─── The input ───
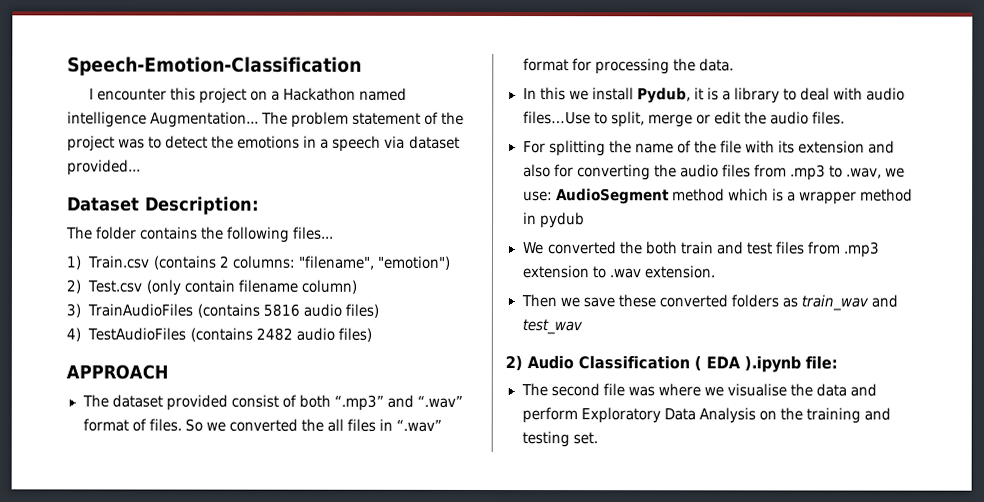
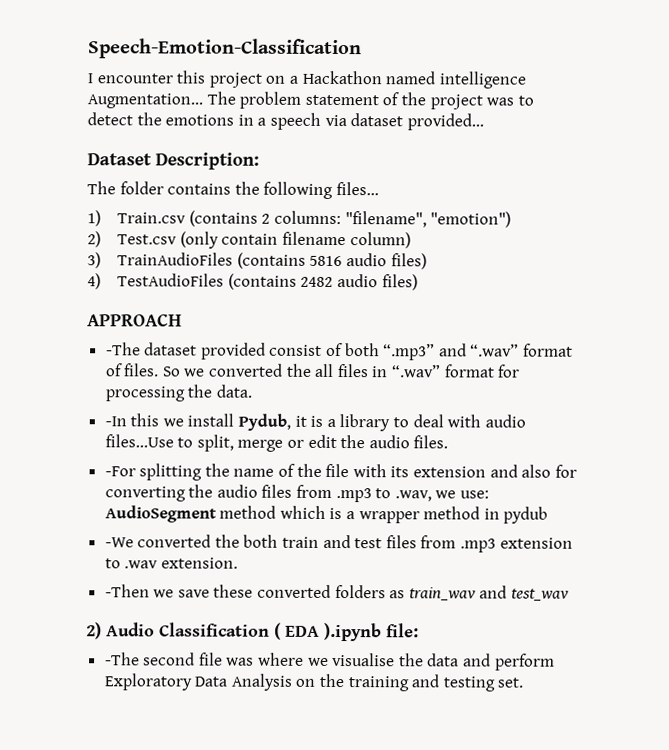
[81,394,109,408] The -> [105,342,141,356] -The
[522,88,537,100] In -> [104,416,127,427] -In
[522,141,546,154] For -> [104,466,136,477] -For
[521,242,545,255] We -> [104,537,134,548] -We
[520,294,557,308] Then -> [104,584,150,598] -Then
[520,383,548,397] The -> [104,652,140,666] -The

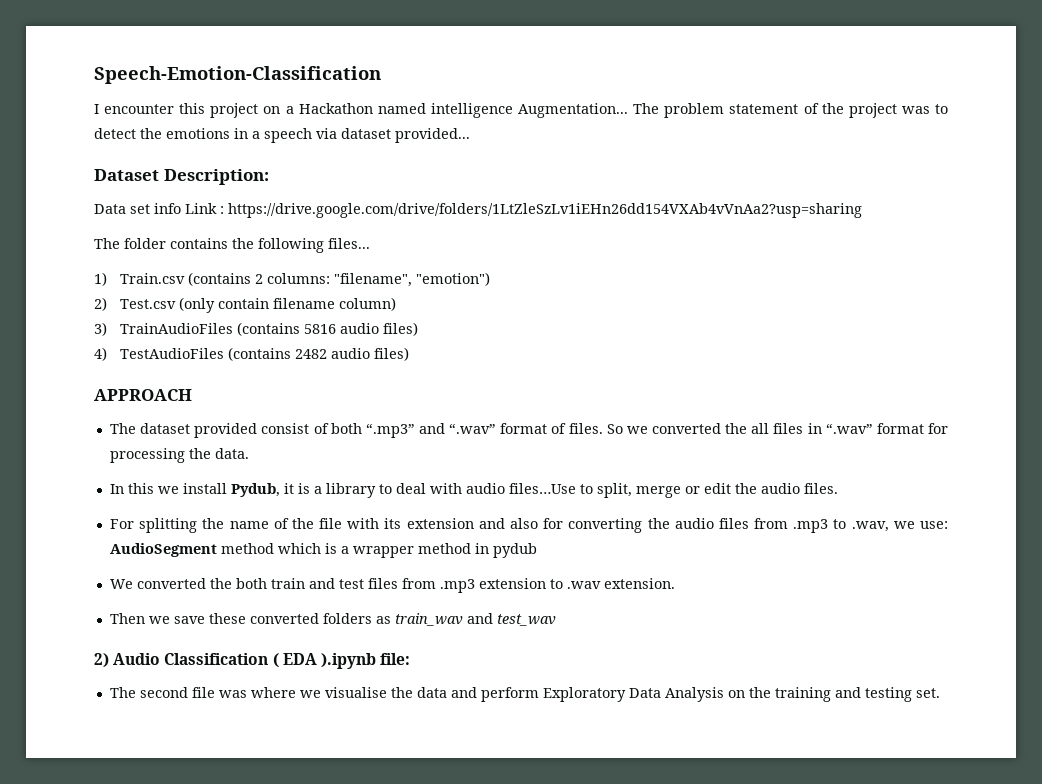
(259, 161) none -> [94,203,862,218] // Data set info Link : https://drive.google.com/drive/folders/1LtZleSzLv1iEHn26dd154VXAb4vVnAa2?usp=sharing
[105,342,141,356] -The -> [109,423,136,434] The
[104,416,127,427] -In -> [109,484,124,494] In
[104,466,136,477] -For -> [109,519,134,529] For
[104,537,134,548] -We -> [109,579,133,589] We
[104,584,150,598] -Then -> [109,613,145,624] Then
[104,652,140,666] -The -> [109,687,136,698] The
───
* _What is required_
Select the lines in this material that hold the word "Then", leaving none out.

* _Result_
[520,294,557,308] Then -> [104,584,150,598] -Then
[104,584,150,598] -Then -> [109,613,145,624] Then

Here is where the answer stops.